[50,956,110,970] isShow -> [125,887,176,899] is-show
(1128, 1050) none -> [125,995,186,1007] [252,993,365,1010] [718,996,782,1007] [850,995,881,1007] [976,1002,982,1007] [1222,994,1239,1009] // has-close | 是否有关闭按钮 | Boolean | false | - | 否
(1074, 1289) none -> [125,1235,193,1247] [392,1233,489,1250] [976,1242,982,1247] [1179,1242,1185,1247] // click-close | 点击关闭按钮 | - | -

____

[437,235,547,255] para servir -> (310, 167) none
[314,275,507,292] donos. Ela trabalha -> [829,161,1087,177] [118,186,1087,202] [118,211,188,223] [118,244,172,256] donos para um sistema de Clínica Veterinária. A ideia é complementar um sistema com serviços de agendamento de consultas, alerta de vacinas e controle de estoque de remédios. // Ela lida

____

Above are the records. Copy the lines beginning at the one that has "[50,956,110,970] isShow ->" and ending with the one that has "(1074, 1289) none", unchanged.

[50,956,110,970] isShow -> [125,887,176,899] is-show
(1128, 1050) none -> [125,995,186,1007] [252,993,365,1010] [718,996,782,1007] [850,995,881,1007] [976,1002,982,1007] [1222,994,1239,1009] // has-close | 是否有关闭按钮 | Boolean | false | - | 否
(1074, 1289) none -> [125,1235,193,1247] [392,1233,489,1250] [976,1242,982,1247] [1179,1242,1185,1247] // click-close | 点击关闭按钮 | - | -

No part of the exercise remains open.